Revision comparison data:
== Segment start ==

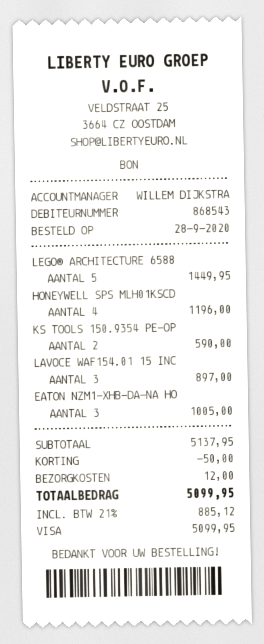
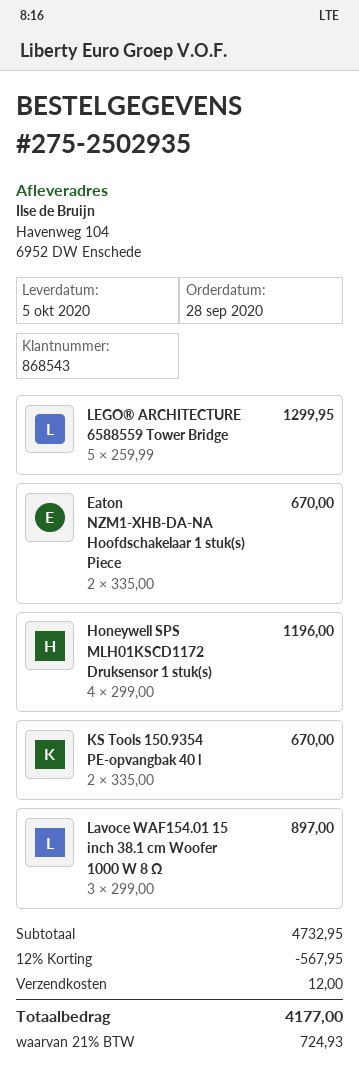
LEGO® ARCHITECTURE 6588: 5 for 1449.95 -> 5 for 1299.95
KS TOOLS 150.9354 PE-OP: 2 for 590.00 -> 2 for 670.00
EATON NZM1-XHB-DA-NA HO: 3 for 1005.00 -> 2 for 670.00
subtotal: 5137.95 -> 4732.95
discount: 50.00 -> 567.95
tax: 21% = 885.12 -> 21% = 724.93
total: 5099.95 -> 4177.00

== Segment end ==

Apart from the pictures, set down all the entries above exactly.

LEGO® ARCHITECTURE 6588: 5 for 1449.95 -> 5 for 1299.95
KS TOOLS 150.9354 PE-OP: 2 for 590.00 -> 2 for 670.00
EATON NZM1-XHB-DA-NA HO: 3 for 1005.00 -> 2 for 670.00
subtotal: 5137.95 -> 4732.95
discount: 50.00 -> 567.95
tax: 21% = 885.12 -> 21% = 724.93
total: 5099.95 -> 4177.00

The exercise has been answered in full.